Contec: Grüne Dächer mit Solaranlagen

Zur Verbesserung des Lokalklimas werden begrünte Dächer bei Neubauten mehr und mehr zur Regel. Doch wie das Grün auf dem Dach bewässern, damit es nicht bei Trockenheit verdorrt oder bei viel Regen «ertrinkt»? Hierzu hat die Firma Contec aus Uetendorf zwei Systeme der «Wasserretention», das heisst der Wasserrückhaltung, entwickelt. Einem mäandernden Bach nachempfunden, hat die Contec AG aus Uetendorf eine Platte entwickelt, die das Regenwasser länger speichert und gleichmässiger auf dem Dach verteilt.
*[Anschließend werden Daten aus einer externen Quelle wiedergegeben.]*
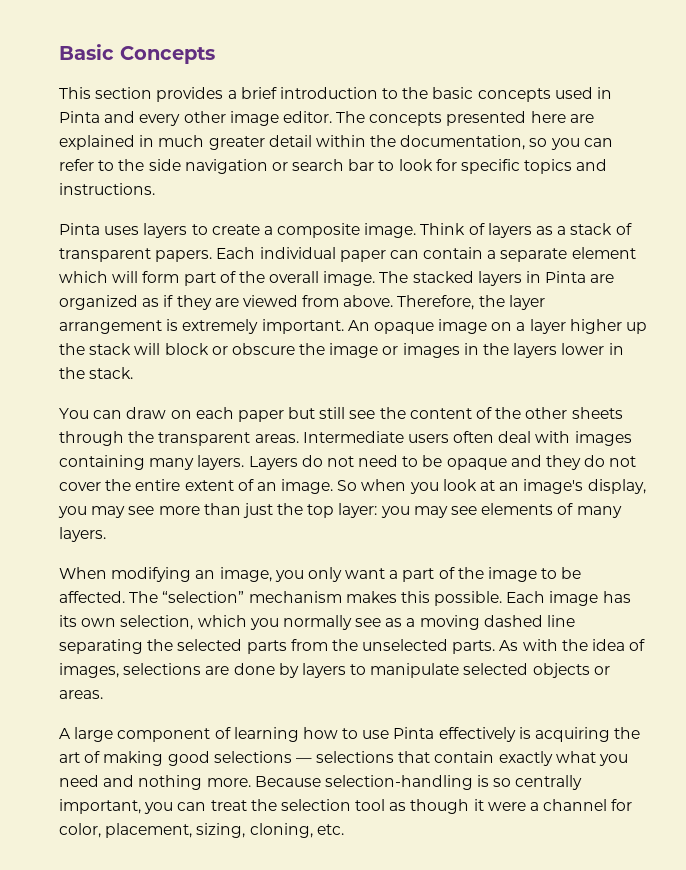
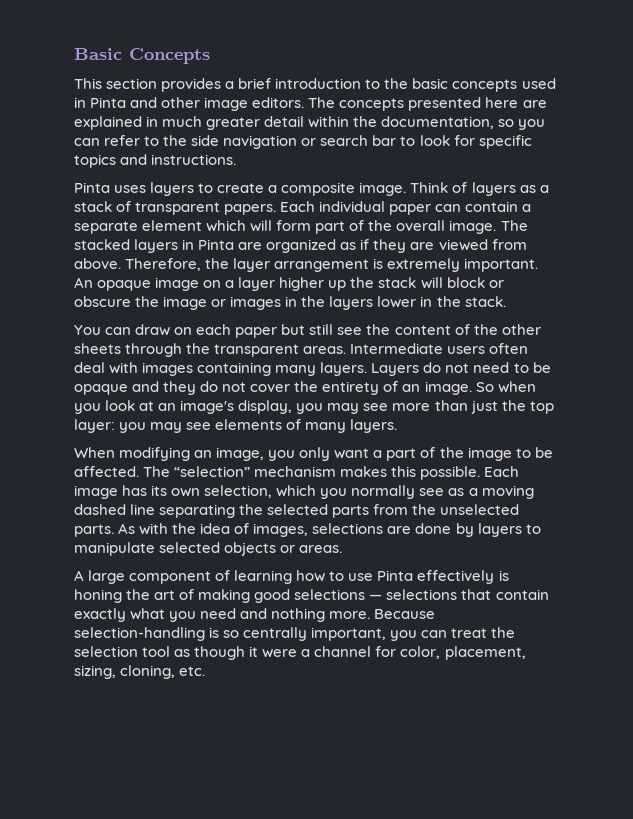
[139,114,181,126] every -> (158, 102) none
[282,111,332,123] editor. -> [252,97,305,108] editors.
[135,479,234,491] entire extent -> [322,381,380,395] entirety
[535,727,611,742] acquiring -> [74,589,122,603] honing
Mit einem ebenfalls selbst entwickelten System kann das Wasser gedrosselt werden. Diese Idee der Wasserretention ermöglicht es, Häuser wie auch ganze Industriegebiete zu begrünen und sowohl die Biodiversität als auch Solarenergiegewinnung auf dem gleichen Dach zu fördern. Das Dachgrün mit Regenwasser bewässert, entlastet die Kanalisation und spart Wasserkosten.
«Absolut die beste Lösung, um auch Industriegebiete zu begrünen», hält Contec fest. Und natürlich lassen sich so Arbeitsplätze schaffen. Dominic Wölfli, Lernender im dritten Lehrjahr, der den Innovationspreis entgegennehmen durfte, freut sich, dass dank der Auszeichnung das Energie-Grün-Dach vermehrt bekannt wird.